→ Instructions for the task
Retype, word for word, each line between the lines holding "Mid Facelift: 3" and "total: 5914.70 -> 13973.00", inclusive, and leave the rest of the data alone.

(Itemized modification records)
== == ==

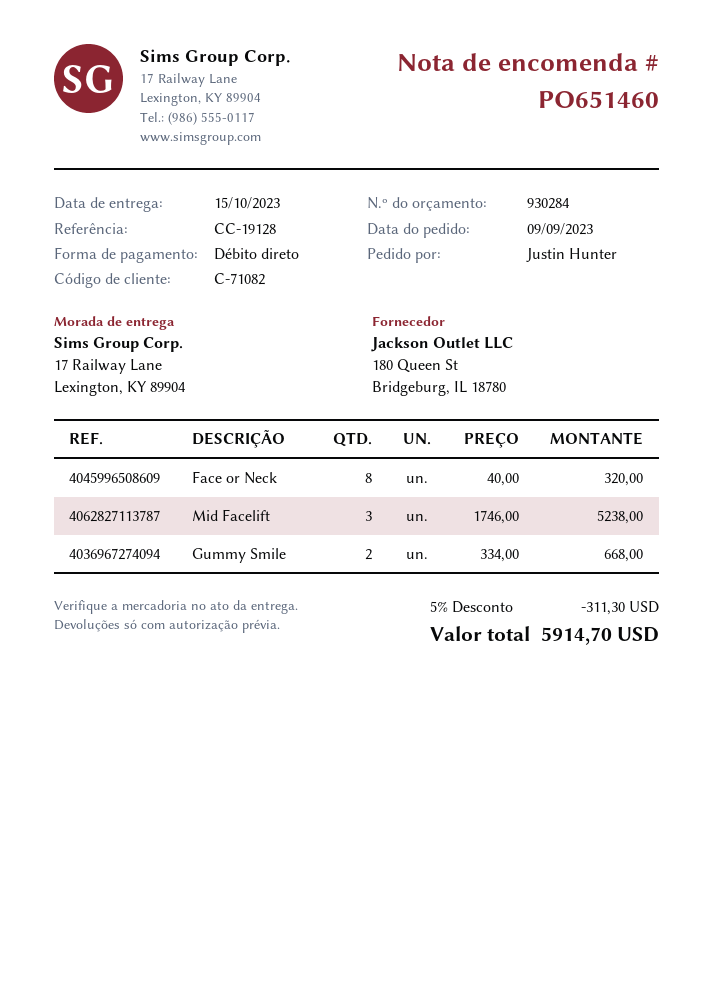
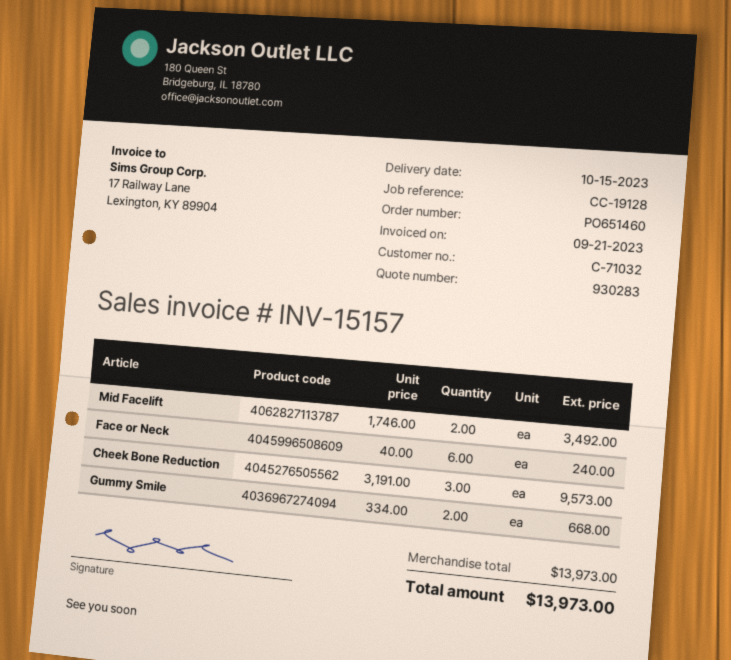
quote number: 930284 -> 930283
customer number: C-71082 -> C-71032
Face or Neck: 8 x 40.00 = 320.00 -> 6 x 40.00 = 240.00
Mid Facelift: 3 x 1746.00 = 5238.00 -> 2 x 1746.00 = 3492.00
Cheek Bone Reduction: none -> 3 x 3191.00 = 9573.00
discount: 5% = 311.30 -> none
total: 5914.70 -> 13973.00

== == ==

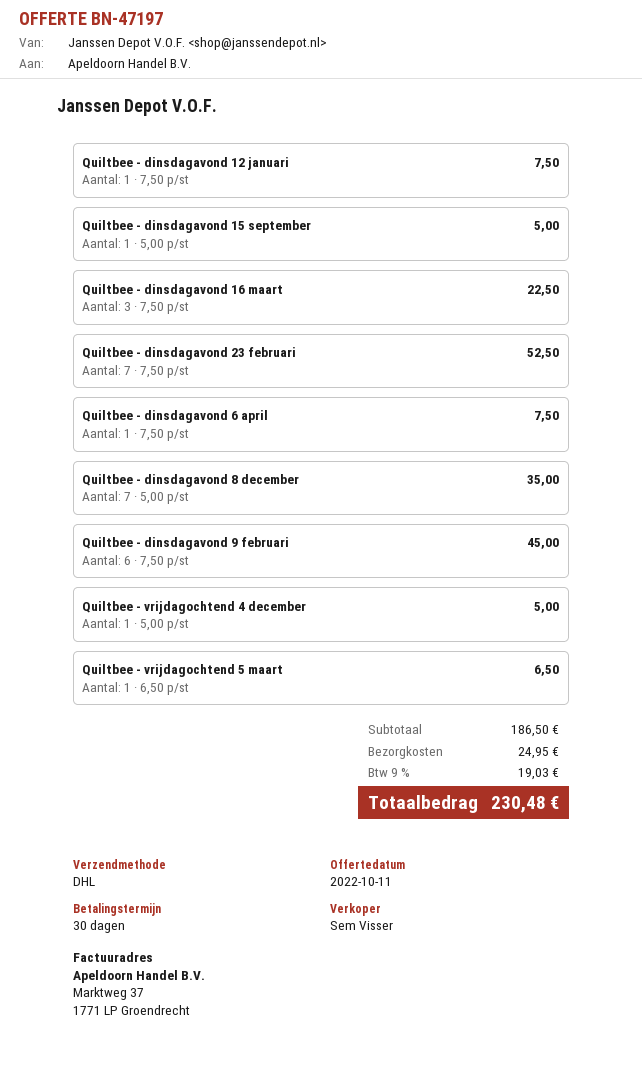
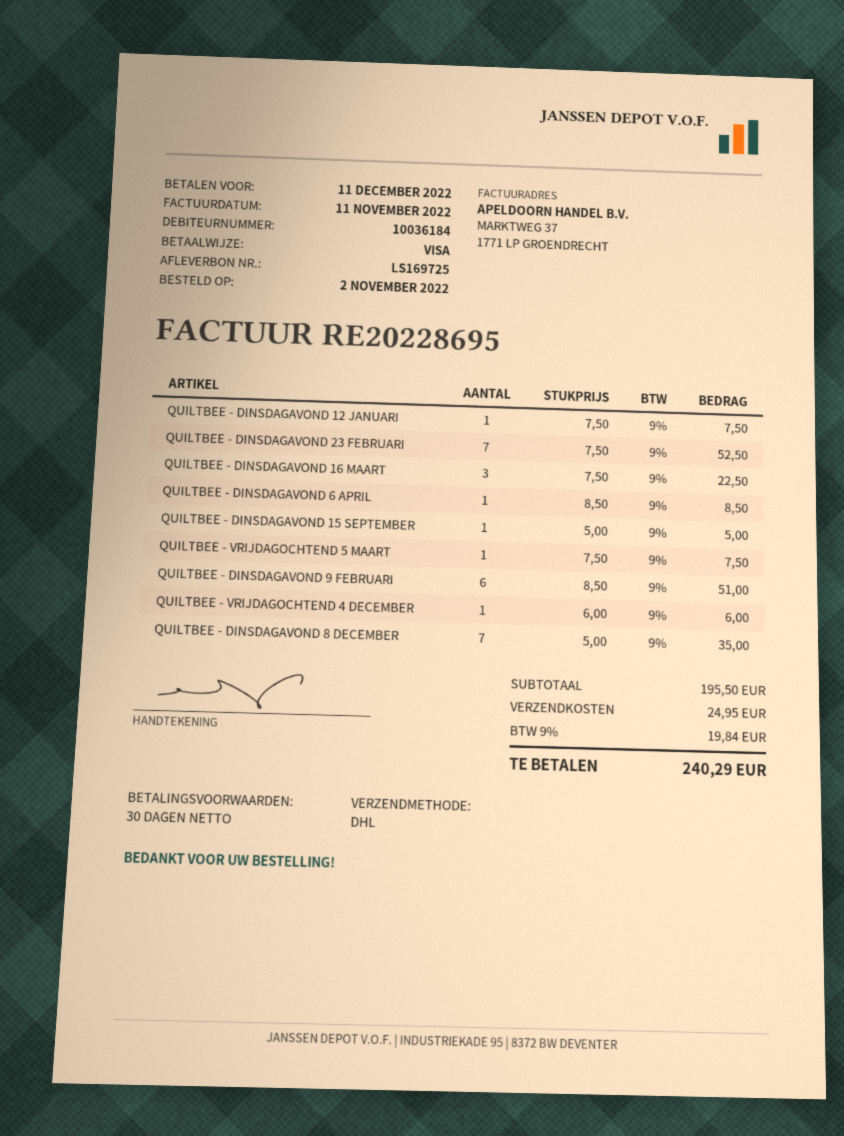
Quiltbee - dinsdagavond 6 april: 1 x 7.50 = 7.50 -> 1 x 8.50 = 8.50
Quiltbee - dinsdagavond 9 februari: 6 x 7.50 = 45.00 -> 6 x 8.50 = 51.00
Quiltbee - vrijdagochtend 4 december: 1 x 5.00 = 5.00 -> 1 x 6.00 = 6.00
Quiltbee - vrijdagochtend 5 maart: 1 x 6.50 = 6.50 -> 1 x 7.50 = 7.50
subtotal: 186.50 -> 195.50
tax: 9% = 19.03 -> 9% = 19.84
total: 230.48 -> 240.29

== == ==

→ Response area
Mid Facelift: 3 x 1746.00 = 5238.00 -> 2 x 1746.00 = 3492.00
Cheek Bone Reduction: none -> 3 x 3191.00 = 9573.00
discount: 5% = 311.30 -> none
total: 5914.70 -> 13973.00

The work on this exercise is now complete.